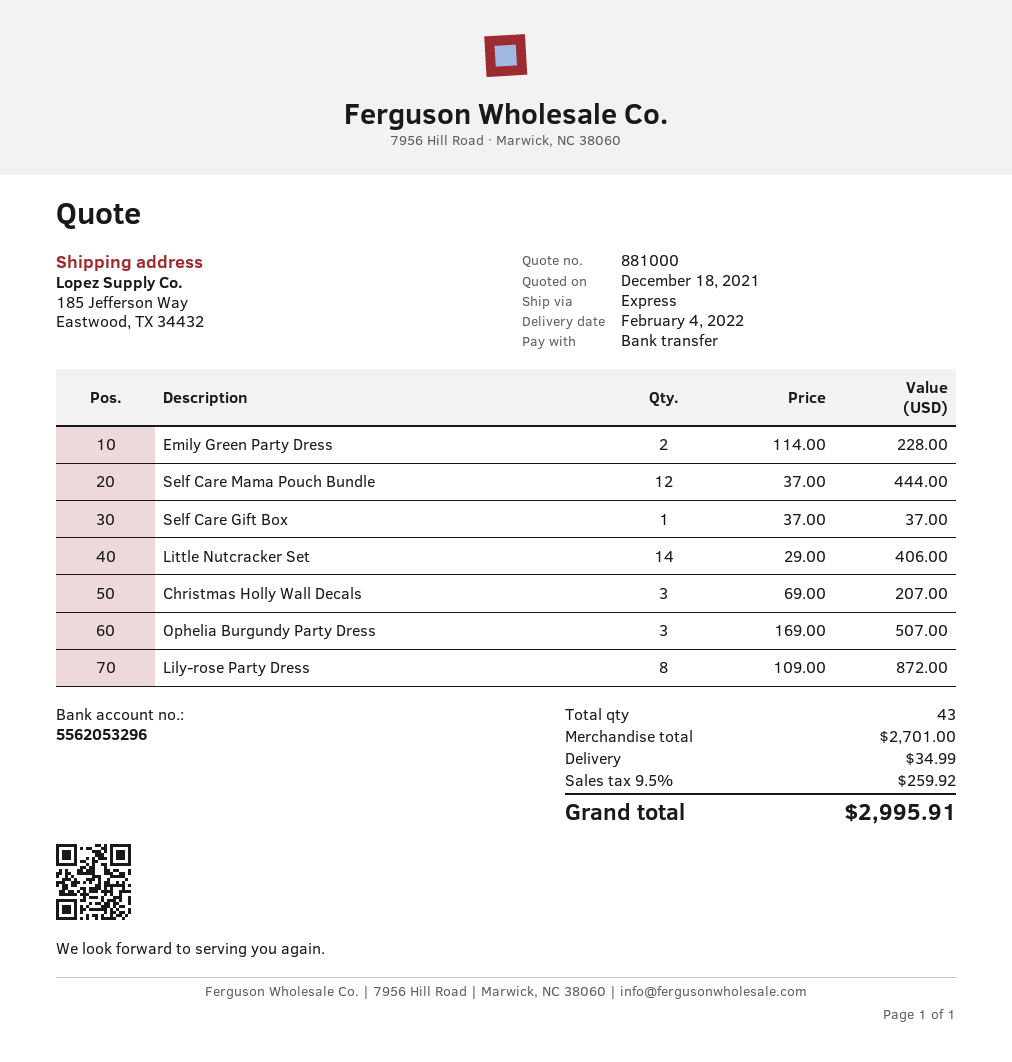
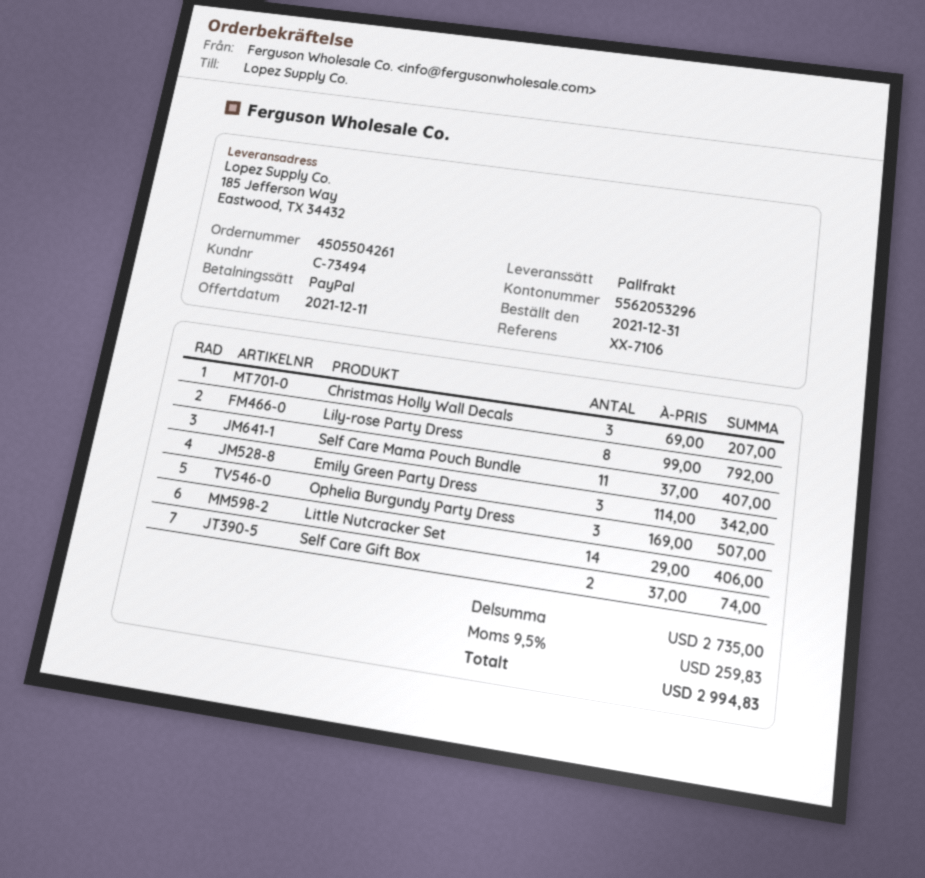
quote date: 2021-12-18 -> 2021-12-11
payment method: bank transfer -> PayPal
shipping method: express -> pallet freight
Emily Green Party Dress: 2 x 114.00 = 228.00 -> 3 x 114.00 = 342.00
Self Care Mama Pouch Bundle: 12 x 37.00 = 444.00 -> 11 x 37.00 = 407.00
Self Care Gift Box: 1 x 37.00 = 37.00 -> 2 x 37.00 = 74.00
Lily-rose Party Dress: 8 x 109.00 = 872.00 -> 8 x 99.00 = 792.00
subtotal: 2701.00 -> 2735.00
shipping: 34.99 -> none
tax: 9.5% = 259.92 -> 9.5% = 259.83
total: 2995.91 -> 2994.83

-- -- --

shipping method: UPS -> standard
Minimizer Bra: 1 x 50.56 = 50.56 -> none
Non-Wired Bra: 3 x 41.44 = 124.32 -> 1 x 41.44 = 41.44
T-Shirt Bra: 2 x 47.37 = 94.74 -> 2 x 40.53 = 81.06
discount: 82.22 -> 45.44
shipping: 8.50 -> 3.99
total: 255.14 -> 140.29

-- -- --

## Task description
In the data above, start at the line that has "Self Care Gift", stop after the line that has "total: 2995.91 -> 2994.83", and print every line in between exactly as it stands.

## Solution to this task
Self Care Gift Box: 1 x 37.00 = 37.00 -> 2 x 37.00 = 74.00
Lily-rose Party Dress: 8 x 109.00 = 872.00 -> 8 x 99.00 = 792.00
subtotal: 2701.00 -> 2735.00
shipping: 34.99 -> none
tax: 9.5% = 259.92 -> 9.5% = 259.83
total: 2995.91 -> 2994.83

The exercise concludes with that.